When Jeremy Corbyn spoke in Parliament yesterday, it came in the wake of the stodgy Queen’s speech, when the 91 year old monarch, hopefully the last of her line, read the Government’s program in front of an assemblage of peers dressed like so many Santa Clauses without the jolly little hats.
The speech was a lackluster display of hackneyed reforms, fizzled legislation, and dead ideas that will be swept away in a wave come the next election. What was remarkable in the speech, Jeremy noted, in a passionate and dominating performance across from the teetering Prime Minister afterwards, was what it did not contain.
No word was spoken of eliminating the winter fuel allowance, none on getting rid of the triple lock on pensions, nothing on legalizing barbaric fox hunting, and, while the so-called Queen did talk of a state visit with the Spanish King & Queen, rien on the question of Donald Trump having the gold carpet rolled out for him. In February 1.8 million people signed a petition against giving the U.S. president what they view as the honour of a state visit. And during the election May’s insufficient criticism, and refusal to condemn outright Trump’s travel ban, were liabilities. May, and her political fellow travellers, have an eye on a more Atlanticist trade configuration in light of the diminished European relationship Brexit promises.
Jeremy, wryly echoing the now hilarity-inducing Conservative election slogan, called his Labour party the “strong and stable” choice to govern the country. He made clear, through explicit statement, that his party should not be considered just an opposition but a government in waiting.

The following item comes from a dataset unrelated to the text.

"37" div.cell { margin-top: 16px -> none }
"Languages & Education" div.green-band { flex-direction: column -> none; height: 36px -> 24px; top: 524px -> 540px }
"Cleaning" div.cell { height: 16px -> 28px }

And it felt like that indeed. Corbyn displayed a keen savagery and a powerful confidence, he was playful in his attacks but his outrage was pure, and he always made it clear that this whole politics thing isn’t a game.
The opening speech and its second were full of the same slick lines from the same slick players, the landlord and water interest investor Richard Benyon, and the former University Challenge winner and often historian Kwasi Kwarteng. Corbyn promised Benyon he would nationalize the water utilities and slap regulations on his apartment buildings. He referenced a book the prolific Kwarteng contributed to in 2011 called “After the Coalition,” leaving unsaid explicitly why that’s funny now.

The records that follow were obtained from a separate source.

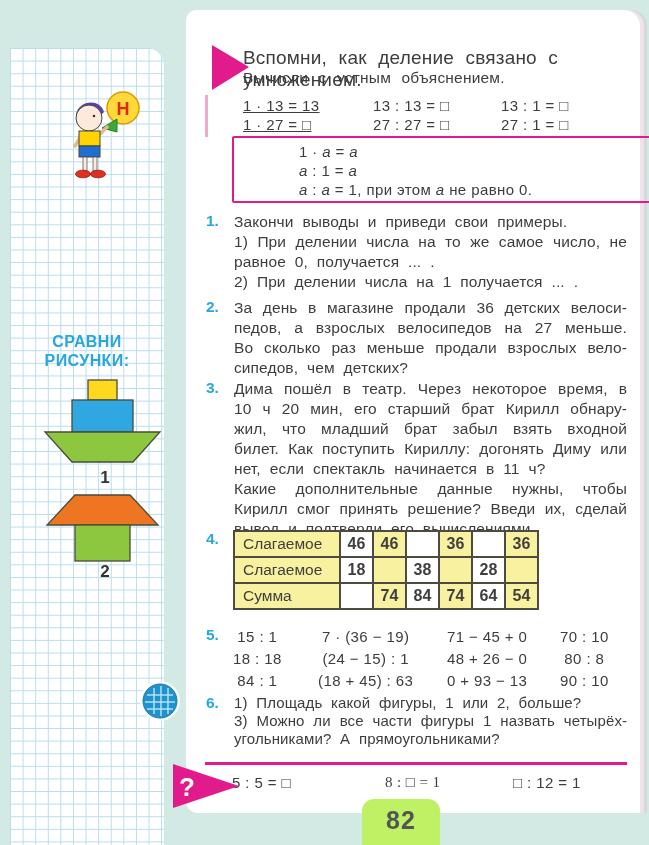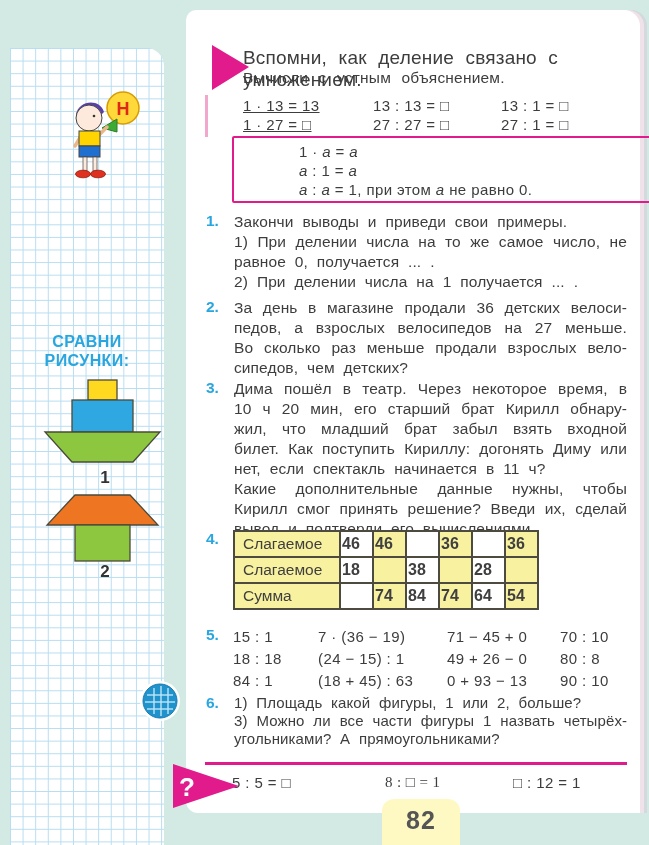"46" .sums td { text-align: left -> center }
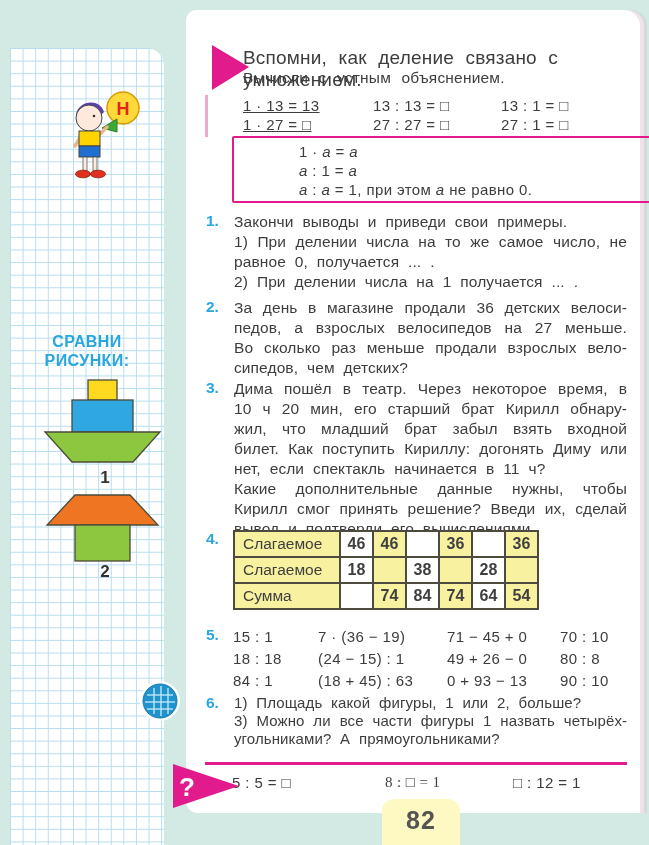"15 : 1" .p5col { text-align: none -> center }
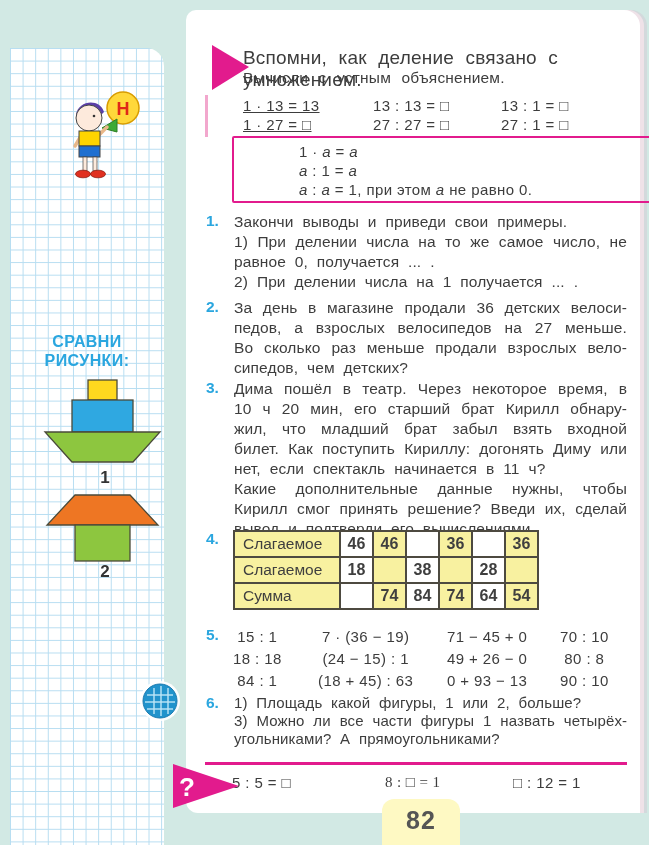"49 + 26 − 0" div { text: 49 -> 48 }
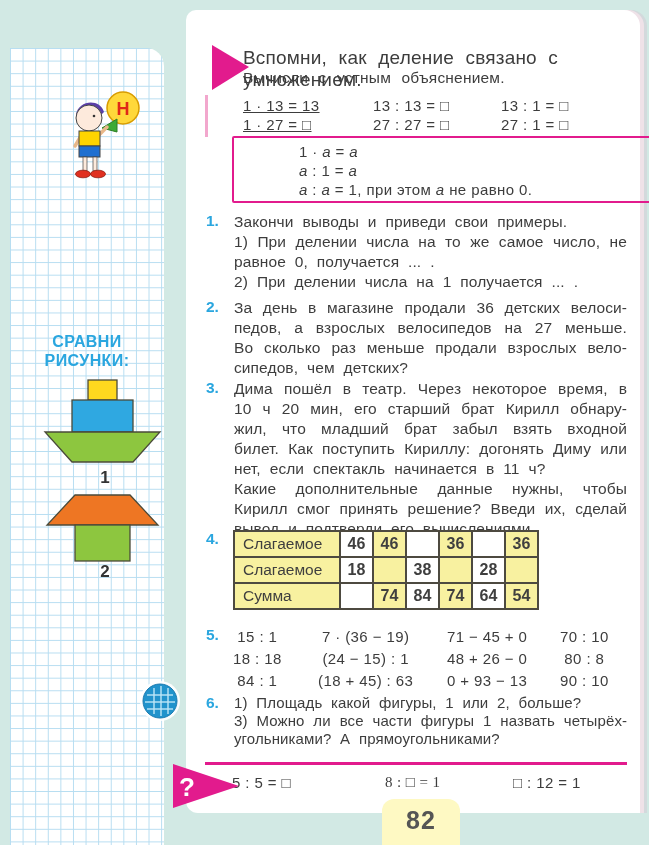"82" .tab { background: #fef9c3 -> #bef264; left: 382px -> 362px }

While Kwarteng spoke a fly landed on him.
Jeremy spoke awhile, covered in jeers the whole time, with the clever schoolboy Jacob Rees-Mogg trying out a line about how long ago the leader of the opposition said “in conclusion,” and the entire assembly on the other side of aisle baying like dogs.
Right out of the gate he punctured the collegial mood Benyon and Kwarteng tried to create with their attempts at wit, saying that the tragic fire at Grenfell tower need not have happened.
And he’s right. Jeremy is accused often of being a weak parliamentary speaker because he doesn’t pull off the linguistic flourishes people like the Speaker excel at. But he speaks in a more important political tongue, one where rhetoric is deployed to make demands that improve the material conditions of working class people. Where Boris Johnson, though he won’t say it, wants to be Prime Minister to live out his Churchillian fantasies, Jeremy actually wants to help people. Incidentally, Boris had a satisfyingly poor performance with his erstwhile interlocutor Eddie Mair after the debate, so those fantasies of his may never come true. Disappointing for the ambitious me, who always likes seeing journalists go far (both the fascist Mussolini, and the socialist Corbyn for a local paper for a minute in his youth practiced journalism; back in his reporting days Mussolini was the editor of the socialist daily Avanti!) but just grand for the political me who’s grown a bit weary of Boris’ act. So when Jeremy ditches the primacy of the jokes (though it must be said that the barbs he directed at the Tory benches were a genuine pleasure to watch) and tells the floor that the nation needs sprinklers in its apartments blocks, the toffs may snort through their nose and laugh like diseased hyenas, but the working people of Britain know the score.
And this is why an election must be called immediately. I heard a fellow online make the joke that Vince Cable, the probable next Liberal Democratic party leader, is 74 today, and come the next election he will be 74 (apologies to whoever made it for the lack of credit, I can’t recall where I saw it). It’s a good joke, but leaves us with a question; why can’t the British people call an election themselves? Democracies need to adjust themselves to an idea that Mélenchon trumpeted in his bid for the presidency, and which his assembly group will pursue. That is the right to recall. How is it democratic for a government to be formed when the polling indicates to us that the people have changed their minds about who they want to represent them? In many cases the Tories only won seats because of Liberal Democratic voters racking up the numbers, with Labour candidates flying near. I don’t call these votes of the Liberal Democratic supporters illegitimate, but I do know how they’ll likely turn when the next goal becomes keeping the Tories out of power. The voters should be able, at the constituency level, to initiate a process to hold special elections ousting politicians they’re dissatisfied with.
The baying hounds of the Parliament may bust a gut where they please, but Jeremy feels different to people who watch. He is powerful, he is strong, and he will be Prime Minister. Soon or sooner.